• Instructions for the task: Look through the data below. Show each line where the string "invoice" occurs.

• Record set:
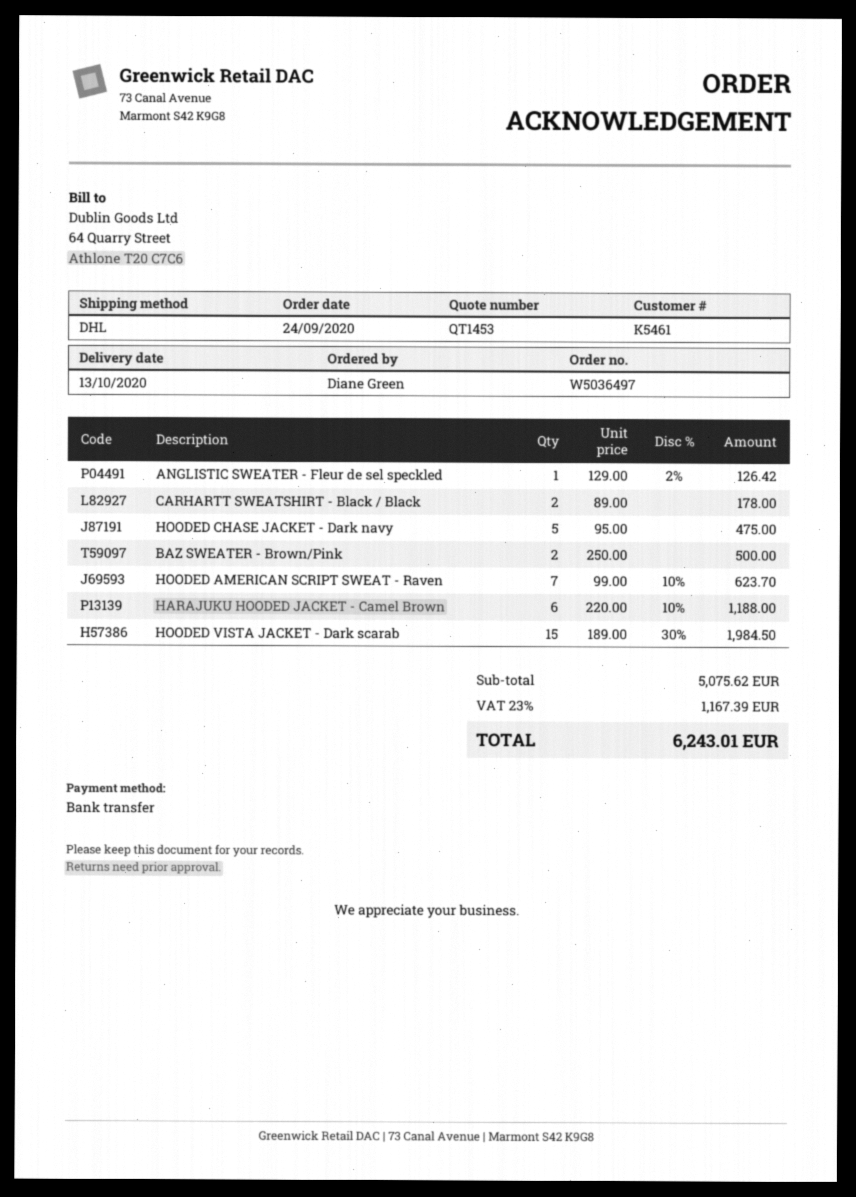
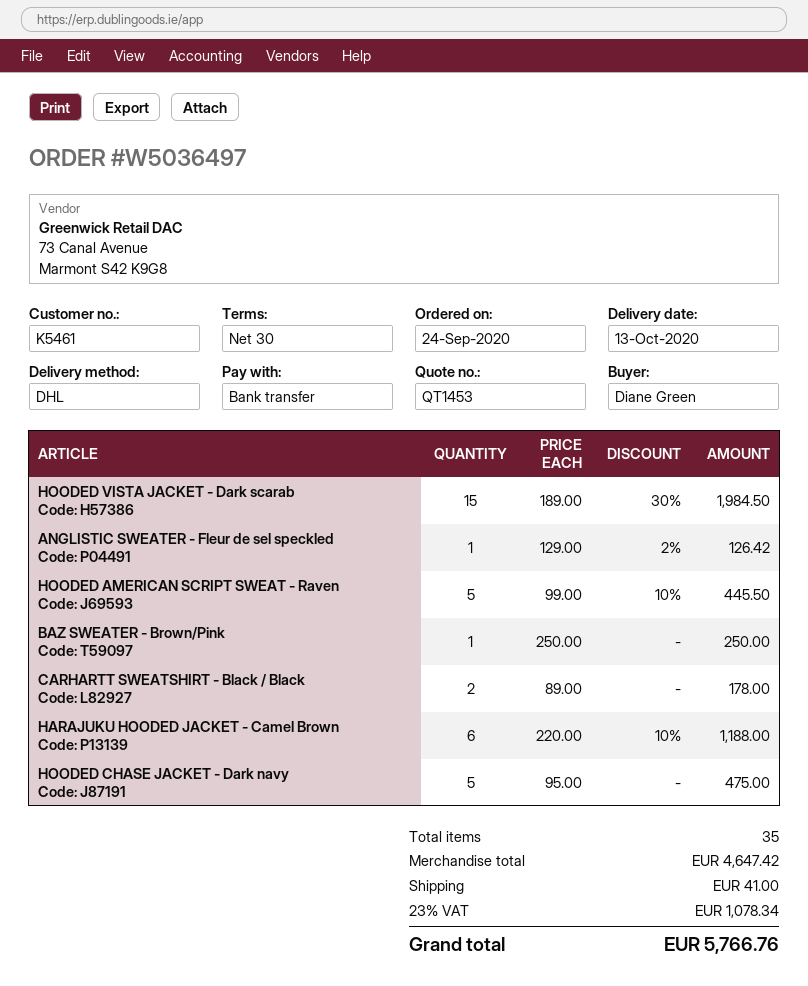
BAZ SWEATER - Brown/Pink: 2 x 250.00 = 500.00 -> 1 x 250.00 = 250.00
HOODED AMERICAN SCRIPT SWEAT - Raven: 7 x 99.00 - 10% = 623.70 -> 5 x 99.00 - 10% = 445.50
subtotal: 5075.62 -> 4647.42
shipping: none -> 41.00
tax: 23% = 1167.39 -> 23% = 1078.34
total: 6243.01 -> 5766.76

...

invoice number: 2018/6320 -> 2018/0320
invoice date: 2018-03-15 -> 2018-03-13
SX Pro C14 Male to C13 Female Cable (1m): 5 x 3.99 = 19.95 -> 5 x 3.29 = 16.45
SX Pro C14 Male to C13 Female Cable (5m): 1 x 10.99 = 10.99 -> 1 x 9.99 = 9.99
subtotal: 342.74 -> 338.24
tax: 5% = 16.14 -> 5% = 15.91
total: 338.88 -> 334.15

• Your response:
invoice number: 2018/6320 -> 2018/0320
invoice date: 2018-03-15 -> 2018-03-13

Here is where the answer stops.